Pick out each line of the records in which the word "Short" appears.

_Materials provided_:
────────────────────────────────────────
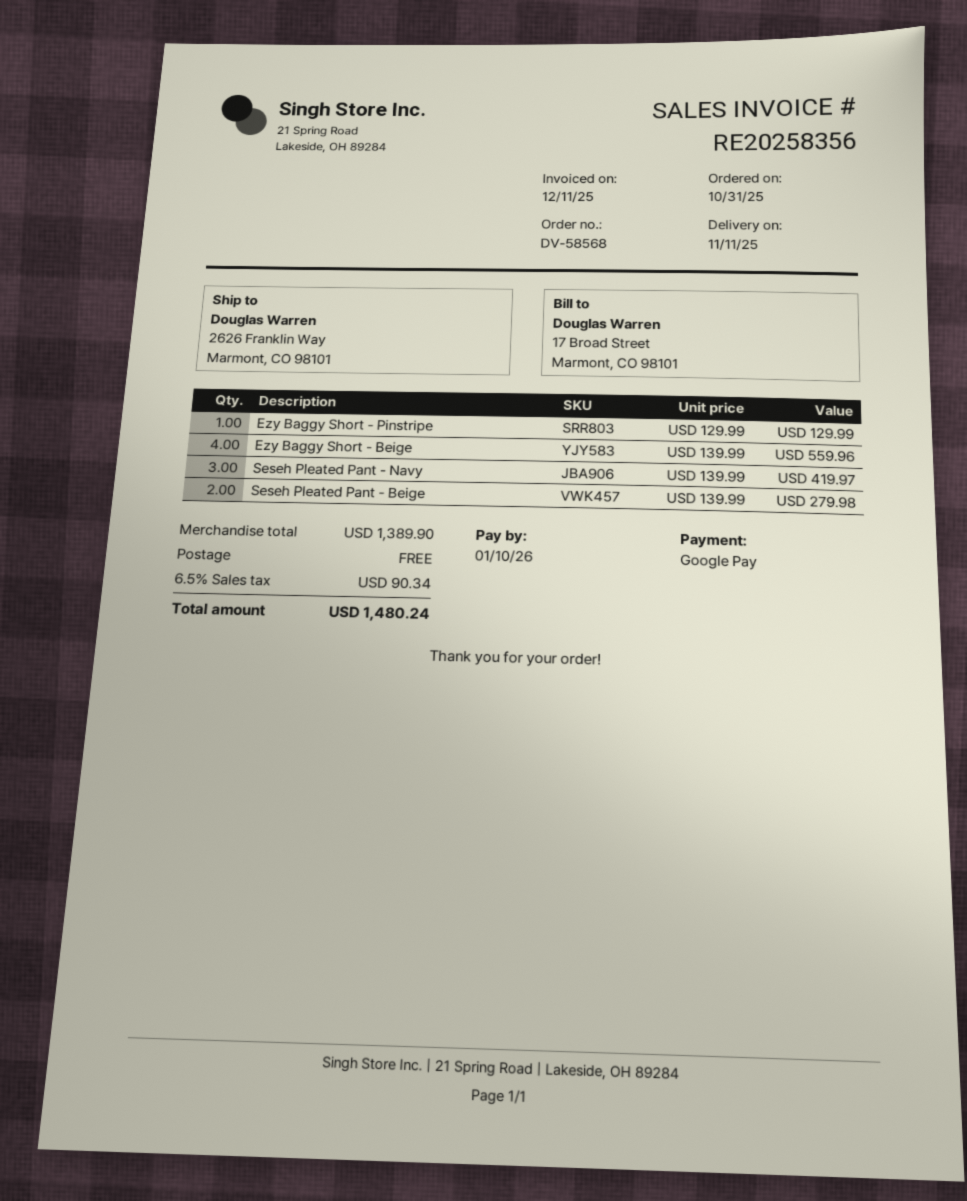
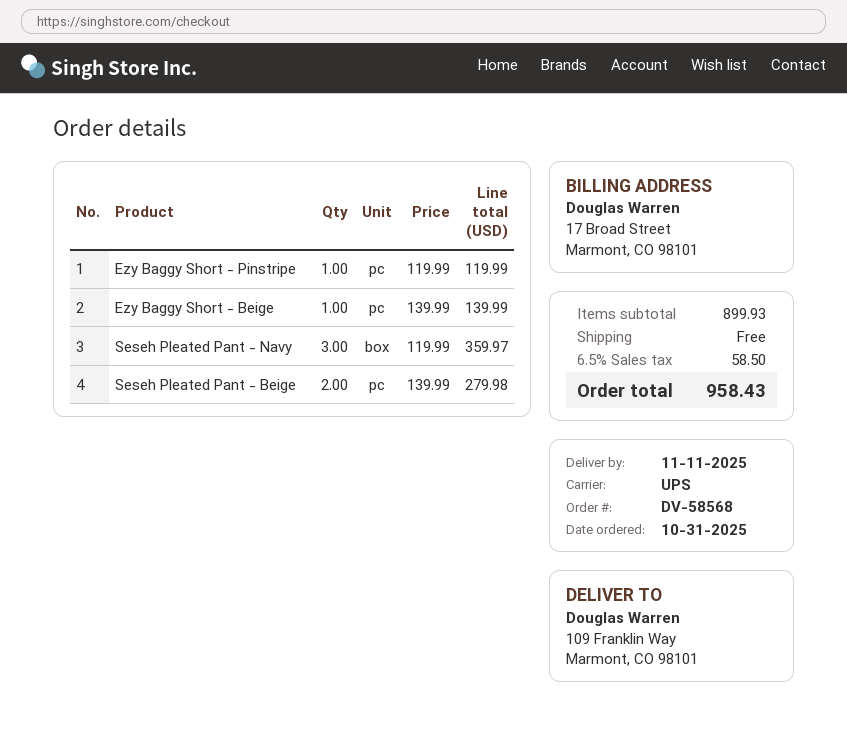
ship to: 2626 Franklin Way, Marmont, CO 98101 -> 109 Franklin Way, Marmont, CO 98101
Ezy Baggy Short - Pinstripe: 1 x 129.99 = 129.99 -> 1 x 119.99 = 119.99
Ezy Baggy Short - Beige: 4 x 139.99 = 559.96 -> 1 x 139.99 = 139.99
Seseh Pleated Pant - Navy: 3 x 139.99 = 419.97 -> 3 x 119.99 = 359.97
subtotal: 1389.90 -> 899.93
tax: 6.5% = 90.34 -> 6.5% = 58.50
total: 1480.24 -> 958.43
────────────────────────────────────────
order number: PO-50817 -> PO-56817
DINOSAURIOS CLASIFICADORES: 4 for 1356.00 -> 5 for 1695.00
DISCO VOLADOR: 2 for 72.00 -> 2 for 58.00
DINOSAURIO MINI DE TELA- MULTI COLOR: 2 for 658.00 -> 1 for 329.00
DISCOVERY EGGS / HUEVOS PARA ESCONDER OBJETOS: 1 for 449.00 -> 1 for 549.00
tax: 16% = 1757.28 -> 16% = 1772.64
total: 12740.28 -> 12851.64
────────────────────────────────────────
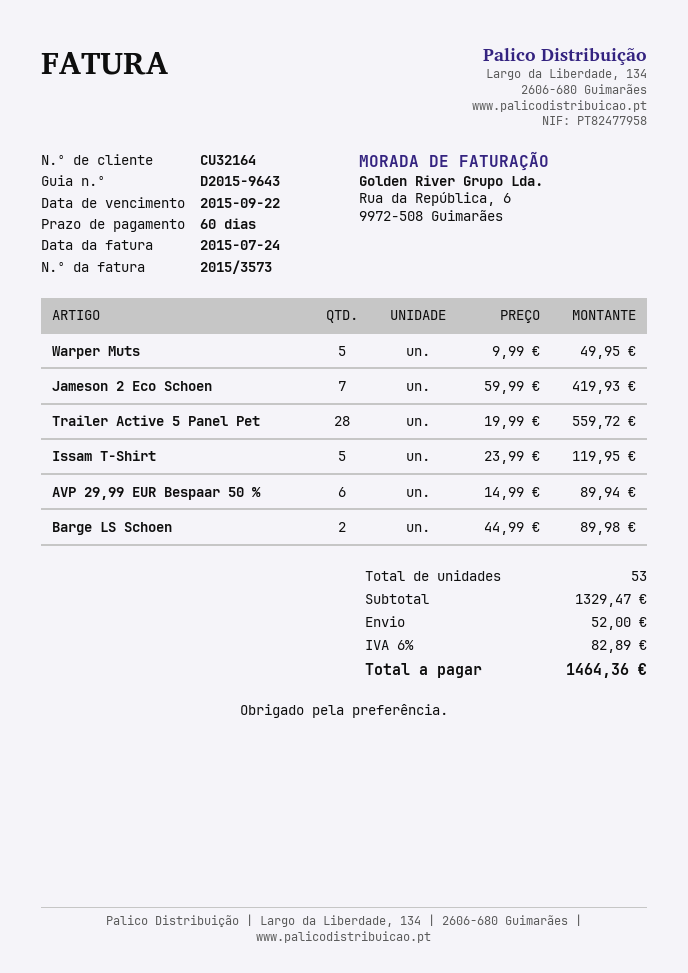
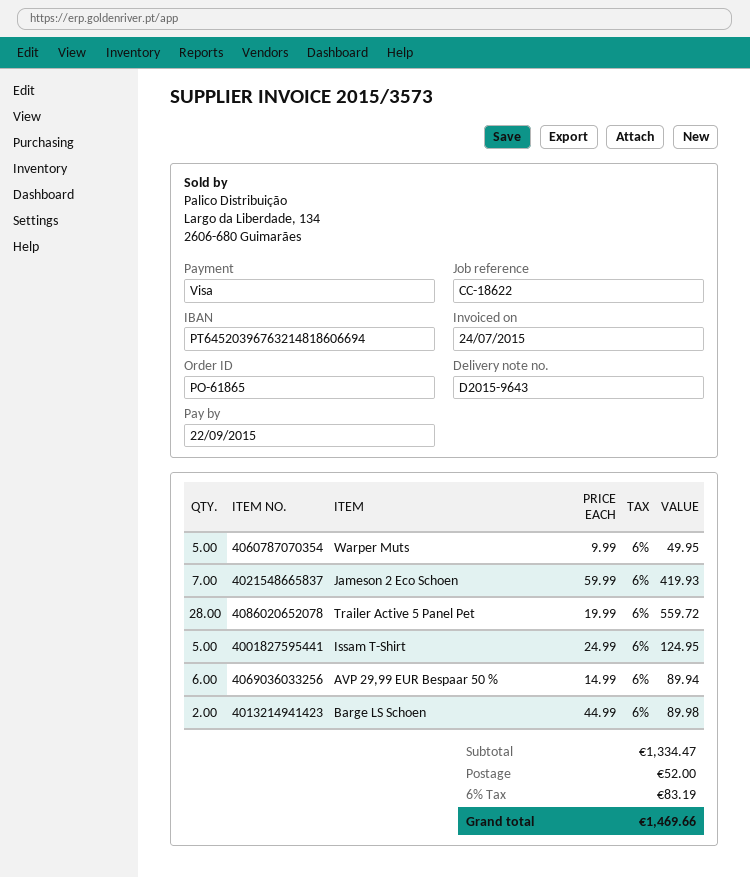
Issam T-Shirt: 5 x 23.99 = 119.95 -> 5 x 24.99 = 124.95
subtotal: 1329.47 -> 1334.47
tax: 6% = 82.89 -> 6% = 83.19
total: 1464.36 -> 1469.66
────────────────────────────────────────
_Exercise response_:
Ezy Baggy Short - Pinstripe: 1 x 129.99 = 129.99 -> 1 x 119.99 = 119.99
Ezy Baggy Short - Beige: 4 x 139.99 = 559.96 -> 1 x 139.99 = 139.99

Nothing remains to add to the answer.